In case you have enabled Worker insights these insights will be shown real-time in the dashboard: [image: ] [image]

Click on the Insights (click to expand/collapse) to either expand or collapse the insight details.

The dashboard will refresh automatically every 0.5 seconds.

Stack level¶

By default, the dashboard will show information about the function that is called and where it is called from. However, in some cases where you have wrapped the function in another function, you might be less interested in the wrapper function and more interested in the function that is calling this wrapper. In such cases you can use mpire.dashboard.set_stacklevel() to set the stack level. This is the number of levels in the stack to go back in order to find the frame that contains the function that is invoking MPIRE. For example:

from mpire import WorkerPool
from mpire.dashboard import set_stacklevel, start_dashboard
class WorkerPoolWrapper:


    def __init__(self, n_jobs, progress_bar=True):


        self.n_jobs = n_jobs


        self.progress_bar = progress_bar


    def __call__(self, func, data):


        with WorkerPool(self.n_jobs) as pool:


            return pool.map(func, data, progress_bar=self.progress_bar)
def square(x):


    return x * x
if __name__ == '__main__':


    start_dashboard()


    executor = WorkerPoolWrapper(4, progress_bar=True)


    set_stacklevel(1)  # default


    results = executor(square, range(10000))


    set_stacklevel(2)


    results = executor(square, range(10000))

When you run this code you will see that the dashboard will show two progress bars. In both cases, the dashboard will show the square function as the function that is called. However, in the first case, it will show return pool.map(func, data, progress_bar=self.progress_bar) as the line where it is called from. In the second case, it will show the results = executor(square, range(10000)) line.

Troubleshooting¶

This section describes some known problems that can arise when using MPIRE.

Contents¶

•: Progress bar issues with Jupyter notebooks

IProgress not found
Widget Javascript not detected

Unit tests
Shutting down takes a long time on error
Unpicklable tasks/results
AttributeError: Can’t get attribute ‘<some_function>’ on <module ‘__main__’ (built-in)>
Windows
macOS

Progress bar issues with Jupyter notebooks¶

When using the progress bar in a Jupyter notebook you might encounter some issues. A few of these are described below, together with possible solutions.

IProgress not found¶

When you something like ImportError: IProgress not found. Please update jupyter and ipywidgets., this means ipywidgets is not installed. You can install it using pip:

pip install ipywidgets

or conda:

conda install -c conda-forge ipywidgets

Have a look at the ipywidgets documentation for more information.

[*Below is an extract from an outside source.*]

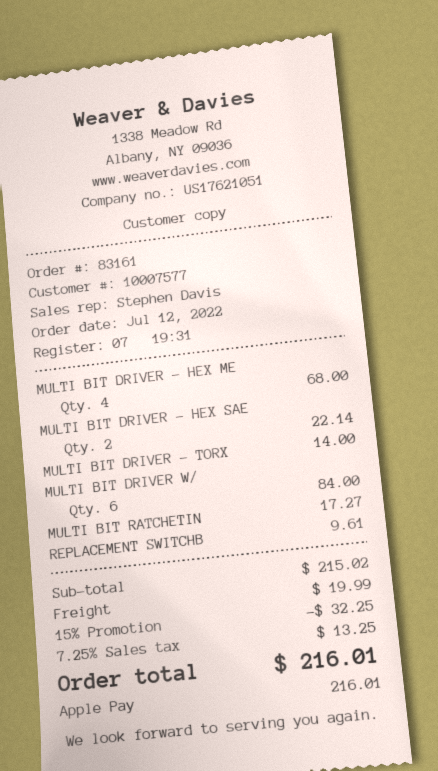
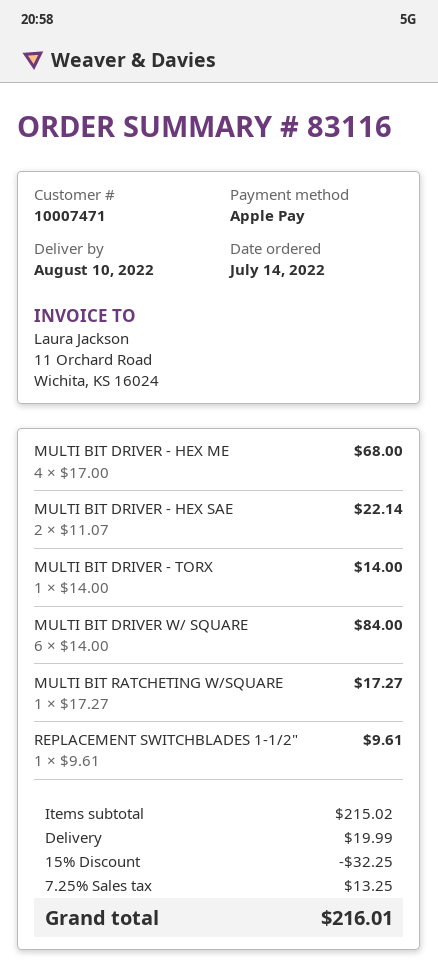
order number: 83161 -> 83116
order date: 2022-07-12 -> 2022-07-14
customer number: 10007577 -> 10007471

Widget Javascript not detected¶

When you see something like Widget Javascript not detected. It may not be enabled properly., this means the Javascript extension is not enabled. You can enable it using the following command before starting your notebook:

jupyter nbextension enable --py --sys-prefix widgetsnbextension

Note that you have to restart your notebook server after enabling the extension, simply restarting the kernel won’t be enough.

Unit tests¶

When using the 'spawn' or 'forkserver' method you’ll probably run into one or two issues when running unittests in your own package. One problem that might occur is that your unittests will restart whenever the piece of code containing such a start method is called, leading to very funky terminal output. To remedy this problem make sure your setup call in setup.py is surrounded by an if __name__ == '__main__': clause:

from setuptools import setup
if __name__ == '__main__':


    # Call setup and install any dependencies you have inside the if-clause


    setup(...)

See the ‘Safe importing of main module’ section at caveats.

The second problem you might encounter is that the semaphore tracker of multiprocessing will complain when you run individual (or a selection of) unittests using python setup.py test -s tests.some_test. At the end of the tests you will see errors like:

Traceback (most recent call last):


  File ".../site-packages/multiprocess/semaphore_tracker.py", line 132, in main


    cache.remove(name)
KeyError: b'/mp-d3i13qd5'
.../site-packages/multiprocess/semaphore_tracker.py:146: UserWarning: semaphore_tracker: There appear to be 58


                                                         leaked semaphores to clean up at shutdown


  len(cache))
.../site-packages/multiprocess/semaphore_tracker.py:158: UserWarning: semaphore_tracker: '/mp-f45dt4d6': [Errno 2]


                                                         No such file or directory


  warnings.warn('semaphore_tracker: %r: %s' % (name, e))
...

Your unittests will still succeed and run OK. Unfortunately, I’ve not found a remedy to this problem using python setup.py test yet. What you can use instead is something like the following:

python -m unittest tests.some_test

This will work just fine. See the unittest documentation for more information.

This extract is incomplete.